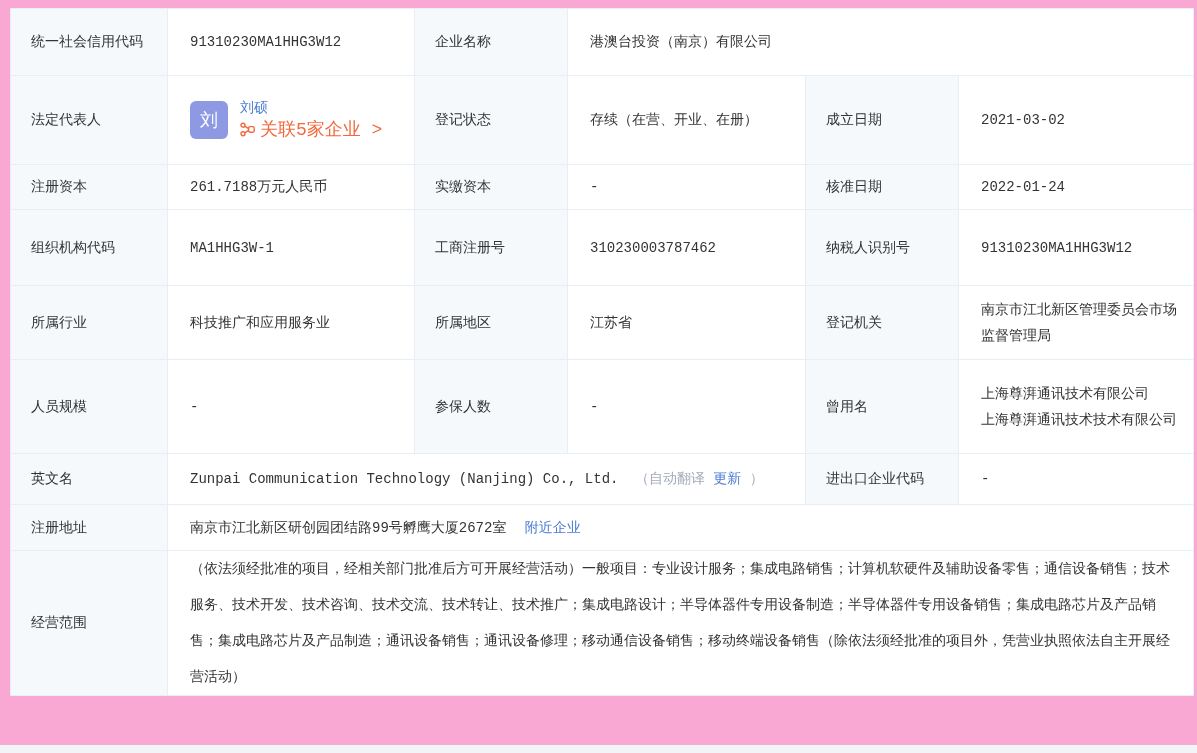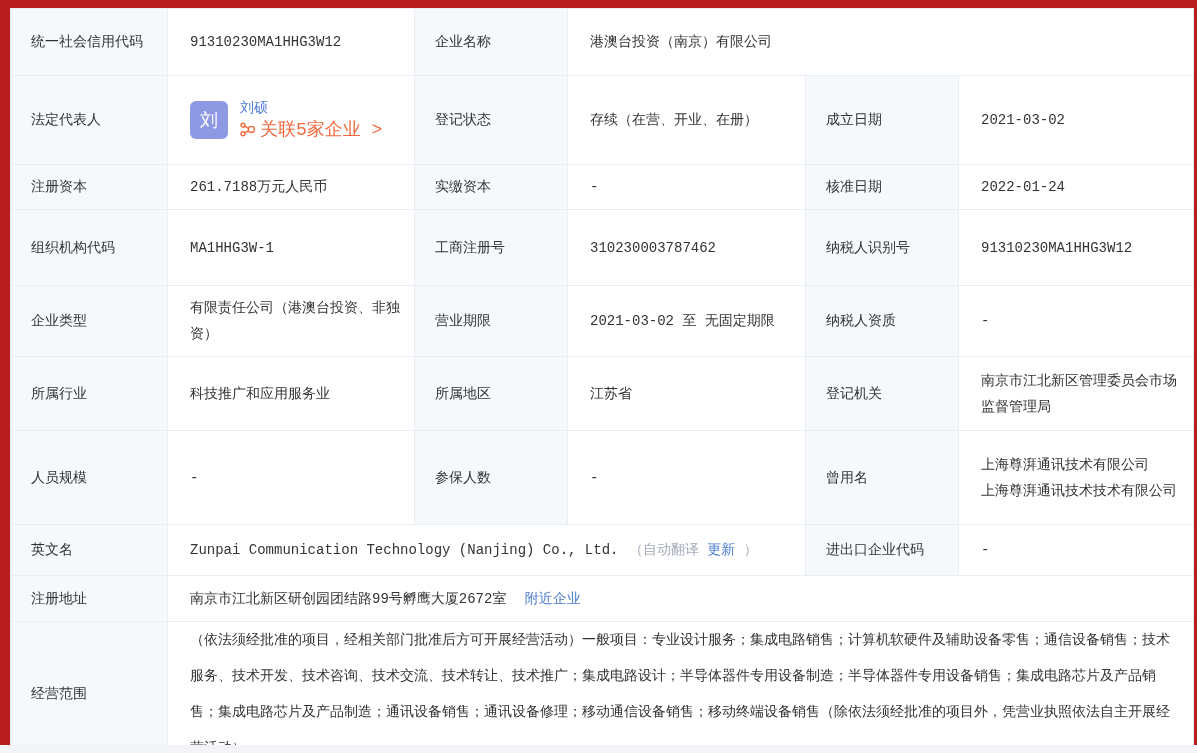--- a/index.html
+++ b/index.html
@@ -5,21 +5,21 @@
   * { box-sizing: border-box; }
   html,body { margin:0; padding:0; }
   body {
     background:#ffffff;
     font-family:"Liberation Sans","DejaVu Sans",sans-serif;
     color:#333333;
   }
   .page {
     position:relative;
     width:1197px; height:753px;
-    background:#b91c1c;
+    background:#f9a8d4;
     overflow:hidden;
   }
   table.info-table {
     border-collapse:collapse;
     table-layout:fixed;
     width:1183px;
     margin:8px 0 0 10px;
     font-size:14px;
   }
   td {
@@ -61,21 +61,21 @@
     flex:0 0 38px;
     cursor:pointer;
   }
   .rep-right { margin-left:12px; display:flex; flex-direction:column; }
   .relation-line {
     display:flex; align-items:center; gap:5px;
     color:#f2683c; font-size:18px; cursor:pointer;
   }
   .relation-line a { color:#f2683c; text-decoration:none; }
   .gray-note { color:#a3abb8; }
-  .en-name-cell .gray-note { margin-left:2px; }
+  .en-name-cell .gray-note { margin-left:8px; }
   .scope-cell {
     line-height:36px;
     padding-top:14px; padding-bottom:14px; padding-right:18px;
   }
   .former-names div { line-height:26px; }
   .bottom-strip {
     position:absolute; left:0; bottom:0;
     width:1197px; height:8px;
     background:#f2f4f8;
   }
@@ -143,28 +143,20 @@
 
     <tr class="r4">
       <td class="lbl">组织机构代码</td>
       <td class="val">MA1HHG3W-1</td>
       <td class="lbl">工商注册号</td>
       <td class="val">310230003787462</td>
       <td class="lbl">纳税人识别号</td>
       <td class="val">91310230MA1HHG3W12</td>
     </tr>
 
-    <tr class="r5">
-      <td class="lbl">企业类型</td>
-      <td class="val">有限责任公司（港澳台投资、非独资）</td>
-      <td class="lbl">营业期限</td>
-      <td class="val">2021-03-02 至 无固定期限</td>
-      <td class="lbl">纳税人资质</td>
-      <td class="val">-</td>
-    </tr>
 
     <tr class="r6">
       <td class="lbl">所属行业</td>
       <td class="val">科技推广和应用服务业</td>
       <td class="lbl">所属地区</td>
       <td class="val">江苏省</td>
       <td class="lbl">登记机关</td>
       <td class="val">南京市江北新区管理委员会市场监督管理局</td>
     </tr>
 

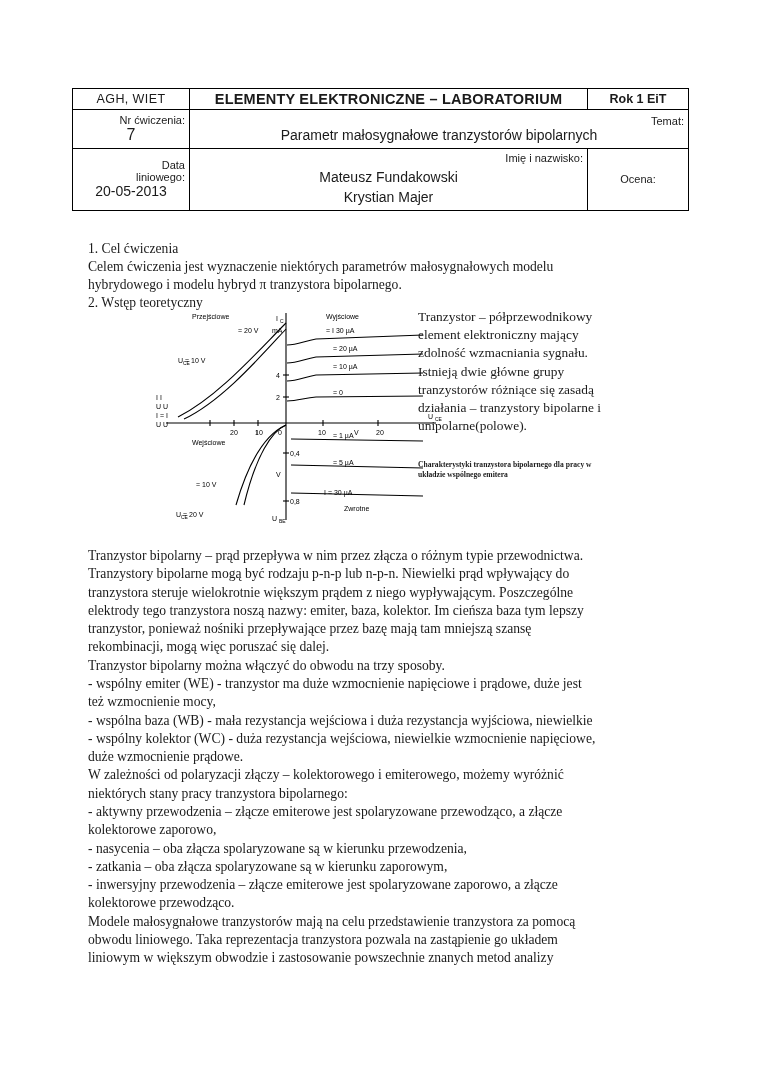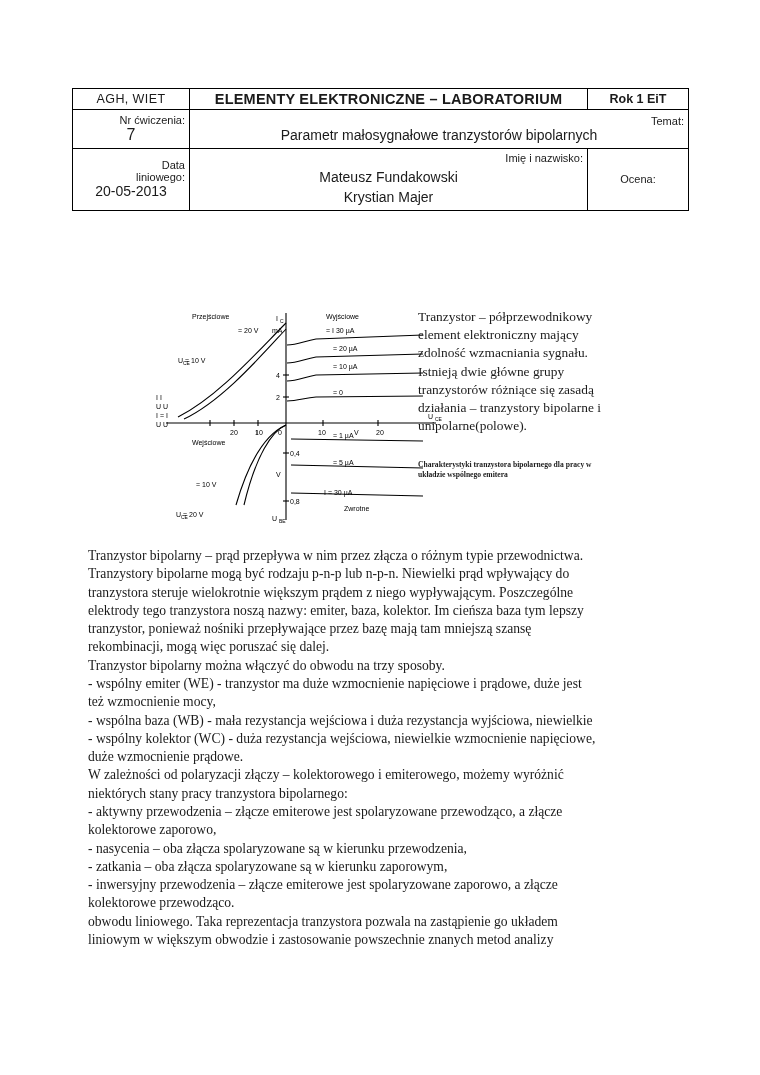--- a/index.html
+++ b/index.html
@@ -156,20 +156,26 @@
       <td class="cell-names">
         <div class="small-label">Imię i nazwisko:</div>
         <div class="mid-value">Mateusz Fundakowski</div>
         <div class="mid-value">Krystian Majer</div>
       </td>
       <td class="cell-ocena">Ocena:</td>
     </tr>
   </tbody>
     </table>
 
+  <div class="content">
+    <p class="tight list-item">1. Cel ćwiczenia</p>
+    <p class="tight">Celem ćwiczenia jest wyznaczenie niektórych parametrów małosygnałowych modelu</p>
+    <p class="tight">hybrydowego i modelu hybryd π tranzystora bipolarnego.</p>
+    <p class="tight list-item">2. Wstęp teoretyczny</p>
+  </div>
 
   <div class="figure-row">
 
     <div class="figure">
       <svg width="300" height="225" viewBox="0 0 300 225">
         <g stroke="#000" fill="none" stroke-width="1.1">
 
           <line x1="138" y1="8" x2="138" y2="215"></line>
           <line x1="18" y1="118" x2="288" y2="118"></line>
 
@@ -278,17 +284,18 @@
     <p> - wspólny kolektor (WC) - duża rezystancja wejściowa, niewielkie wzmocnienie napięciowe,</p>
     <p>duże wzmocnienie prądowe.</p>
     <p>W zależności od polaryzacji złączy – kolektorowego i emiterowego, możemy wyróżnić</p>
     <p>niektórych stany pracy tranzystora bipolarnego:</p>
     <p>- aktywny przewodzenia – złącze emiterowe jest spolaryzowane przewodząco, a złącze</p>
     <p>kolektorowe zaporowo,</p>
     <p>- nasycenia – oba złącza spolaryzowane są w kierunku przewodzenia,</p>
     <p>- zatkania – oba złącza spolaryzowane są w kierunku zaporowym,</p>
     <p>- inwersyjny przewodzenia – złącze emiterowe jest spolaryzowane zaporowo, a złącze</p>
     <p>kolektorowe przewodząco.</p>
+    <p>Modele małosygnałowe tranzystorów mają na celu przedstawienie tranzystora za pomocą</p>
     <p>obwodu liniowego. Taka reprezentacja tranzystora pozwala na zastąpienie go układem</p>
     <p>liniowym w większym obwodzie i zastosowanie powszechnie znanych metod analizy</p>
   </div>
 
 </div>
 
 </body></html>

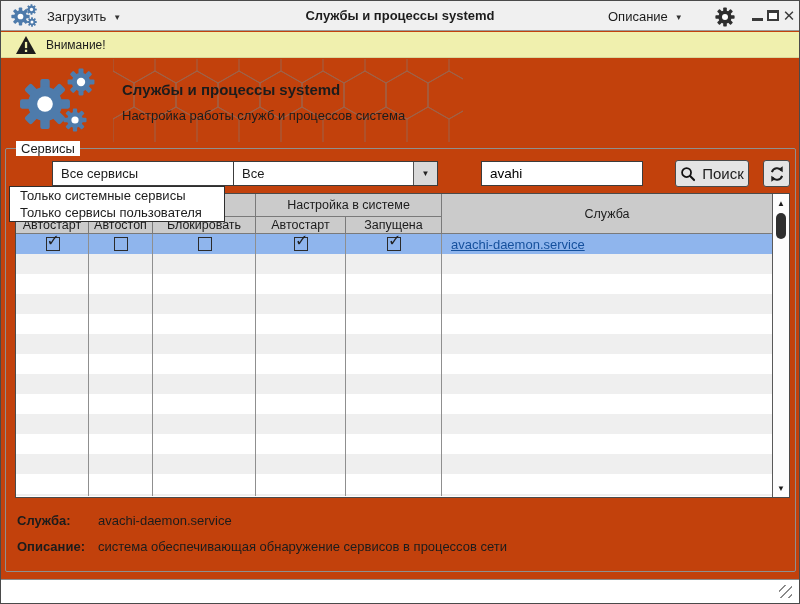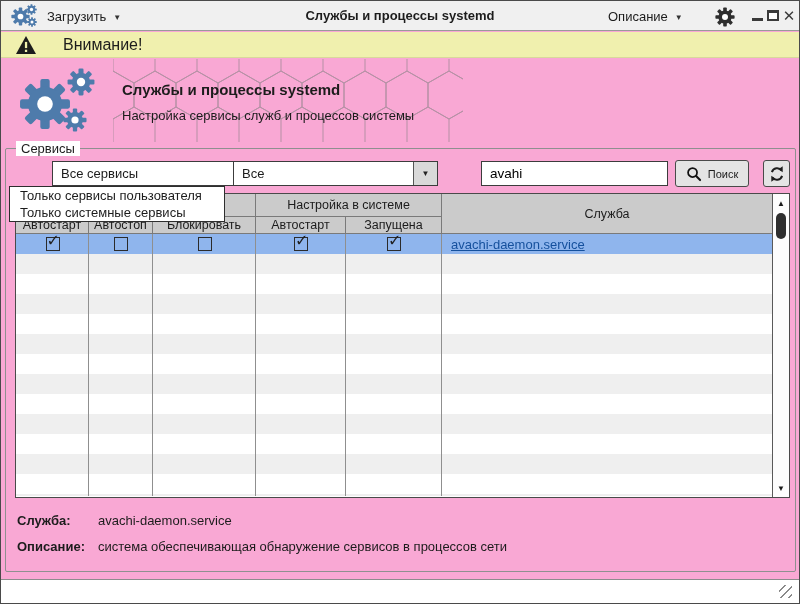--- a/index.html
+++ b/index.html
@@ -1,54 +1,54 @@
 <!DOCTYPE html>
 <html><head>
 <meta charset="utf-8">
 <style>
   * { margin:0; padding:0; box-sizing:border-box; }
   html,body { background:#fff; }
   body { font-family:"Liberation Sans","DejaVu Sans",sans-serif; font-size:13px; color:#1c1c1c; }
-  .window { position:relative; width:800px; height:604px; background:#f9a8d4; border:1px solid #4a4a4a; overflow:hidden; }
+  .window { position:relative; width:800px; height:604px; background:#c2410c; border:1px solid #4a4a4a; overflow:hidden; }
 
   
   .titlebar { position:absolute; left:0; top:0; width:100%; height:30px; background:#f0f0f0; border-bottom:1px solid #9a9a9a; }
   .app-logo { position:absolute; left:10px; top:3px; width:30px; height:25px; }
   .menu-btn { position:absolute; top:0; height:30px; display:flex; align-items:center; gap:7px; cursor:default; }
   .menu-btn .caret { font-size:8px; color:#333; padding-top:2px; }
   .win-title { position:absolute; left:0; top:0; width:100%; height:30px; text-align:center; line-height:30px; font-weight:bold; font-size:13px; pointer-events:none; }
   .gear-btn { position:absolute; left:714px; top:6px; width:20px; height:20px; }
   .wc-min { position:absolute; left:751px; top:17px; width:11px; height:3px; background:#3a3a3a; }
   .wc-max { position:absolute; left:766px; top:9px; width:12px; height:11px; border:2px solid #3a3a3a; border-top-width:3px; background:#fff; }
   .wc-close { position:absolute; left:781px; top:5px; width:14px; height:20px; font-size:15px; font-weight:bold; color:#3a3a3a; line-height:20px; text-align:center; }
 
   
   .warnbar { position:absolute; left:0; top:31px; width:100%; height:26px; background:#f0f0ae; border-bottom:1px solid #d8d89c; display:flex; align-items:center; }
   .warn-icon { margin-left:14px; }
-  .warn-text { margin-left:26px; font-size:16px; }
+  .warn-text { margin-left:9px; font-size:12px; }
 
   
   .hexwrap { position:absolute; left:112px; top:58px; width:350px; height:83px; opacity:.55; }
   .hdr-logo { position:absolute; left:14px; top:67px; width:96px; height:68px; }
   .hdr-title { position:absolute; left:121px; top:80px; font-weight:bold; font-size:15px; }
   .hdr-sub { position:absolute; left:121px; top:107px; font-size:13px; }
 
   
   .groupbox { position:absolute; left:4px; top:147px; width:791px; height:424px; border:1px solid #8f8f8f; border-radius:2px; }
   .legend { position:absolute; left:15px; top:140px; background:#fff; padding:0 5px; font-size:13px; }
 
   
   .combo { position:absolute; height:25px; background:#fff; border:1px solid #3c3c3c; }
   .combo .val { position:absolute; left:8px; top:0; line-height:23px; font-size:13px; }
   .combo .dd { position:absolute; right:0; top:0; bottom:0; width:24px; background:#d9d9d9; border-left:1px solid #555; display:flex; align-items:center; justify-content:center; font-size:8px; color:#222; }
   .combo1 { left:8px; top:160px; width:215px;margin-left:43px; }
   .combo2 { left:232px; top:160px; width:205px; }
 
-  .search-input { position:absolute; left:480px; top:160px; width:187px; height:25px; border:1.5px solid #3c3c3c; padding:8px 8px; font-size:13.5px; font-family:inherit; background:#fff; }
-  .btn { position:absolute; background:#e4e4e4; border:1.5px solid #4a4a4a; border-radius:3px; display:flex; align-items:center; justify-content:center; gap:6px; font-size:11px; cursor:default; }
+  .search-input { position:absolute; left:480px; top:160px; width:162px; height:25px; border:1.5px solid #3c3c3c; padding:8px 8px; font-size:13.5px; font-family:inherit; background:#fff; }
+  .btn { position:absolute; background:#e4e4e4; border:1.5px solid #4a4a4a; border-radius:3px; display:flex; align-items:center; justify-content:center; gap:6px; font-size:15px; cursor:default; }
   .search-btn { left:674px; top:159px; width:74px; height:27px; }
   .refresh-btn { left:762px; top:159px; width:27px; height:27px; }
 
   
   .popup { position:absolute; left:8px; top:185px; width:216px; background:#fff; border:1px solid #2e2e2e; z-index:30; }
   .popup .opt { height:17px; line-height:17px; padding-left:10px; font-size:13px; white-space:nowrap; }
 
   
   .table { position:absolute; left:14px; top:192px; width:775px; height:305px; border:1.5px solid #4a4a4a; background:#fff; }
   .hcell { position:absolute; background:#cbcbcb; border-right:1px solid #7a7a7a; border-bottom:1px solid #7a7a7a; font-size:12.5px; display:flex; align-items:center; justify-content:center; color:#1c1c1c; }
@@ -156,21 +156,21 @@
         <use href="#gear"></use>
       </svg>
     <svg viewBox="-50 -50 100 100" width="28" height="28" fill="#4e7bab" style="position:absolute;left:52px;top:0">
         <use href="#gear"></use>
       </svg>
     <svg viewBox="-50 -50 100 100" width="24px" height="24" fill="#4e7bab" style="position:absolute;left:48px;top:40px">
         <use href="#gear"></use>
       </svg>
   </div>
   <div class="hdr-title">Службы и процессы systemd</div>
-  <div class="hdr-sub">Настройка сервисы служб и процессов системы</div>
+  <div class="hdr-sub">Настройка работы служб и процессов система</div>
 
   <div class="groupbox"></div>
   <div class="legend">Сервисы</div>
 
   <div class="combo combo1">
     <span class="val">Все сервисы</span>
     <span class="dd">▼</span>
   </div>
 
   <div class="combo combo2">
@@ -250,22 +250,22 @@
     </div>
 
     <div class="vscroll">
       <div class="sb-btn sb-up">▲</div>
       <div class="sb-thumb"></div>
       <div class="sb-btn sb-down">▼</div>
     </div>
   </div>
 
   <div class="popup">
+    <div class="opt">Только системные сервисы</div>
     <div class="opt">Только сервисы пользователя</div>
-    <div class="opt">Только системные сервисы</div>
   </div>
 
   <div class="det-label" style="top:512px">Служба:</div>
   <div class="det-val" style="top:512px">avachi-daemon.service</div>
   <div class="det-label" style="top:538px">Описание:</div>
   <div class="det-val" style="top:538px">система обеспечивающая обнаружение сервисов в процессов сети</div>
 
   <div class="statusbar">
     <div class="grip"></div>
   </div>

══════

For this listing, copy out every line that includes the word "items".

### Written solution
     display:flex; align-items:center; gap:5px;
   .menu-btn { position:absolute; top:0; height:30px; display:flex; align-items:center; gap:7px; cursor:default; }
   .warnbar { position:absolute; left:0; top:31px; width:100%; height:26px; background:#f0f0ae; border-bottom:1px solid #d8d89c; display:flex; align-items:center; }
   .combo .dd { position:absolute; right:0; top:0; bottom:0; width:24px; background:#d9d9d9; border-left:1px solid #555; display:flex; align-items:center; justify-content:center; font-size:8px; color:#222; }
-  .btn { position:absolute; background:#e4e4e4; border:1.5px solid #4a4a4a; border-radius:3px; display:flex; align-items:center; justify-content:center; gap:6px; font-size:11px; cursor:default; }
+  .btn { position:absolute; background:#e4e4e4; border:1.5px solid #4a4a4a; border-radius:3px; display:flex; align-items:center; justify-content:center; gap:6px; font-size:15px; cursor:default; }
   .hcell { position:absolute; background:#cbcbcb; border-right:1px solid #7a7a7a; border-bottom:1px solid #7a7a7a; font-size:12.5px; display:flex; align-items:center; justify-content:center; color:#1c1c1c; }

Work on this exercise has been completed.